Another approach is to change the amount of drug that reaches the blood by altering how it is given and/or what drugs are given concurrently. This strategy has been tested with abiraterone acetate (Zytiga, Janssen). I was an investigator in a study that evaluated absorption, biomarkers, and cancer response of abiraterone acetate at 2 dosing regimens: 1000 mg given on an empty stomach vs 250 mg given with food. The study found that the 2 regimens were equivalent. By giving one 250-mg tablet a day compared with 4 tablets, a bottle of 120 tablets lasts 4 months instead of 1 month. Another way to boost the amount of drug in the blood is through intentional interactions, where a drug is given at a lower dose in combination with a drug that inhibits metabolism, allowing for administration of lower doses. This strategy has been historically employed with cyclosporine and ketoconazole in patients who undergo a solid organ transplant, to save money on cyclosporine costs.
The pack-splitting approach is part of an overall strategy encompassing interventional pharmacoeconomics and clinical pharmacology. As part of this strategy, researchers are focusing on a drug’s value in an effort to reduce cost to the patient and the health care system, while maintaining disease response. Data from pharmacology studies suggest that there are many opportunities to meet this goal, and numerous tools are currently under investigation.
Disclosure
Dr Harvey’s institution has received research funding that supports his salary from Abbisko, AbbVie, Actuate, Alkermes, Amgen, AstraZeneca, Bayer, Bristol Myers Squibb, Boston Biomedical, Calithera, Five Prime Therapeutics, Fujifilm, Genmab, GlaxoSmithKline, Halozyme, Incyte, Infinity, InhibRx, Lycera, Merck, Meryx, Nektar, Pfizer, Puma, RAPT Therapeutics, Regeneron, Rgenix, Sanofi, Seattle Genetics, Sutro, Takeda, and Xencor. He is a consultant for Bristol Myers Squibb, GlaxoSmithKline, and Takeda.
Suggested Readings
Carbajal H, Soltero L, Rodríguez-Montalvo C, Valdés A. Cyclosporine and low-dose ketoconazole in renal transplant recipients: a single-center experience. Transplantation. 2004;77(7):1038-1040.
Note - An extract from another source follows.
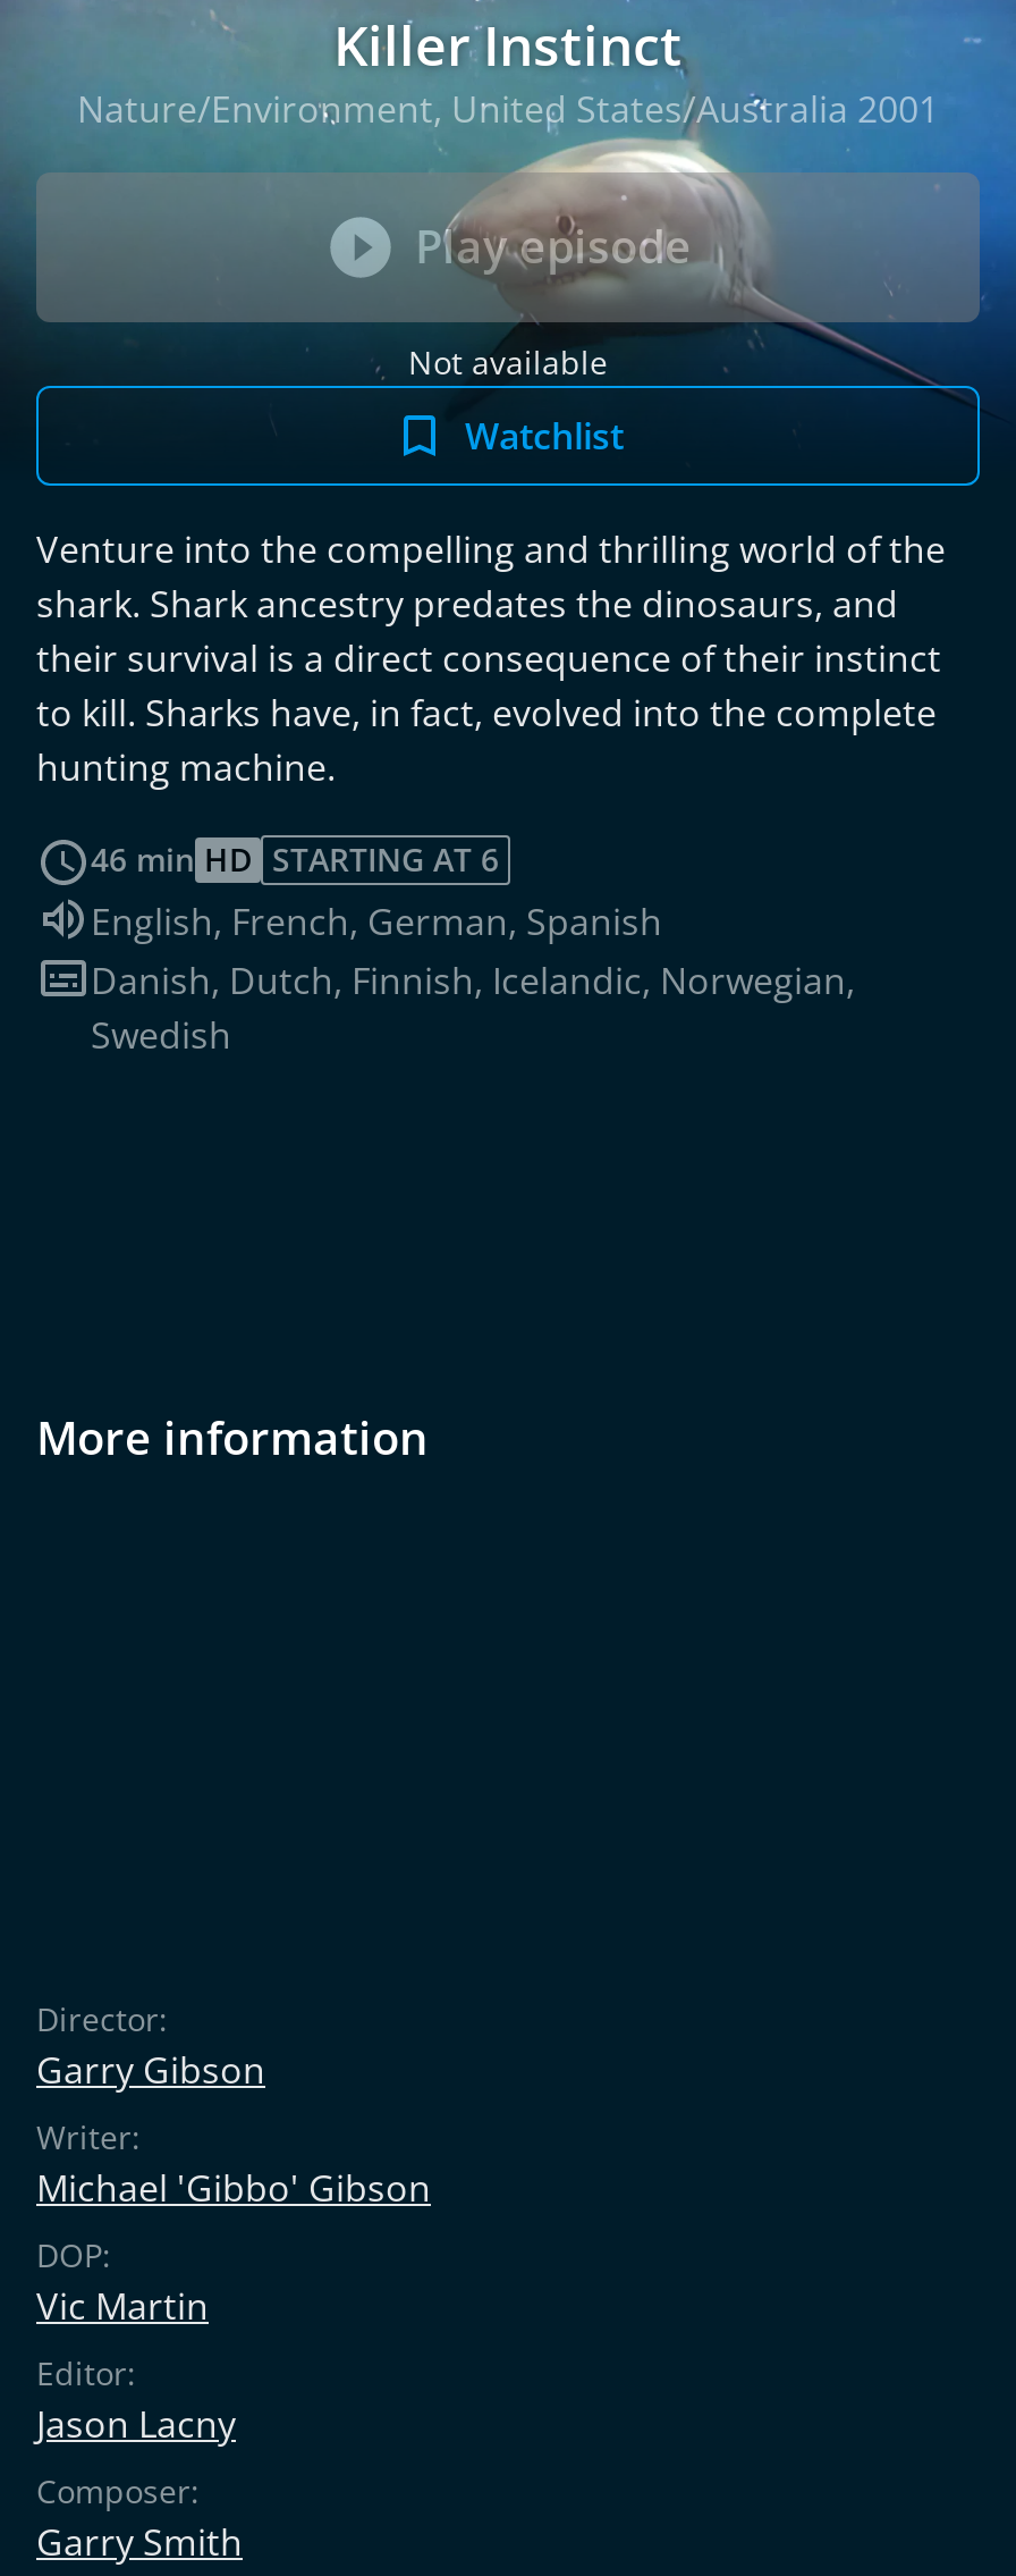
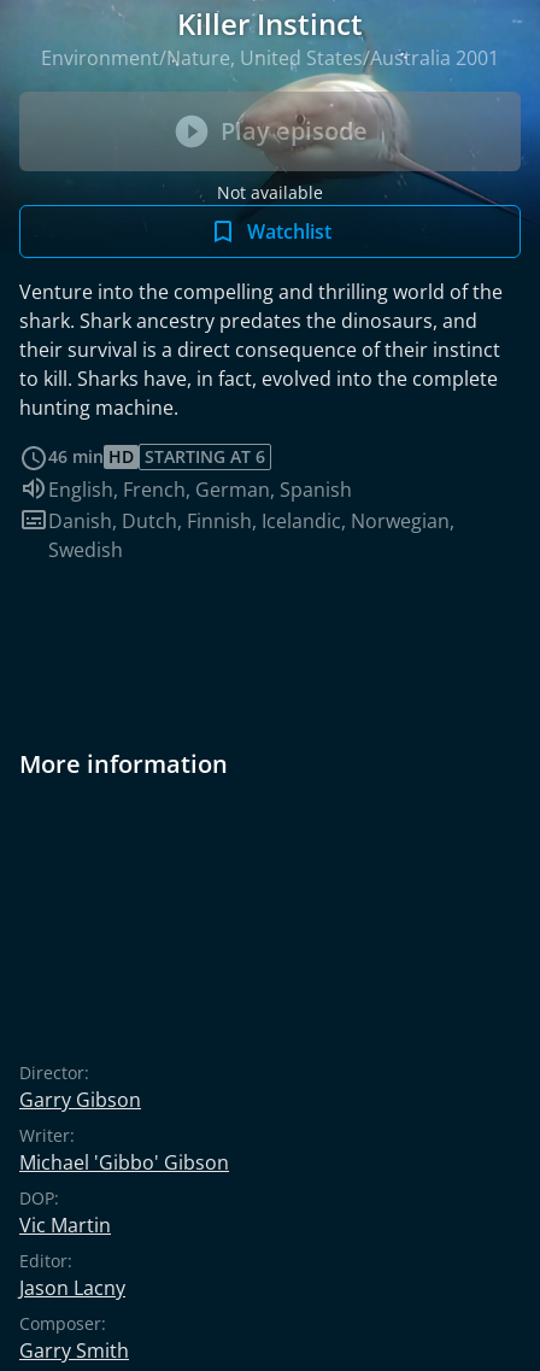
[77,84,939,134] Nature/Environment, United States/Australia 2001 -> [41,45,499,71] Environment/Nature, United States/Australia 2001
Chen LS, Bose P, Cruz ND, et al. A pilot study of lower doses of ibrutinib in patients with chronic lymphocytic leukemia. Blood. 2018;132(21):2249-2259.
Harvey RD, Ratain MJ. A cost-focused alternative cancer medication dispensing strategy—“pack splitting”. JAMA Oncol. 2019;5(12):1691-1692.
Mahon FX, Réa D, Guilhot J, et al; Intergroupe Français des Leucémies Myéloïdes Chroniques. Discontinuation of imatinib in patients with chronic myeloid leukaemia who have maintained complete molecular remission for at least 2 years: the prospective, multicentre Stop Imatinib (STIM) trial. Lancet Oncol. 2010;11(11):1029-1035.
Ratain MJ, Goldstein DA, Lichter AS. Interventional pharmacoeconomics—a new discipline for a cost-constrained environment. JAMA Oncol. 2019;5(8):1097-1098.
Szmulewitz RZ, Peer CJ, Ibraheem A, et al. Prospective international randomized phase II study of low-dose abiraterone with food versus standard dose abiraterone in castration-resistant prostate cancer. J Clin Oncol. 2018;36(14):1389-1395.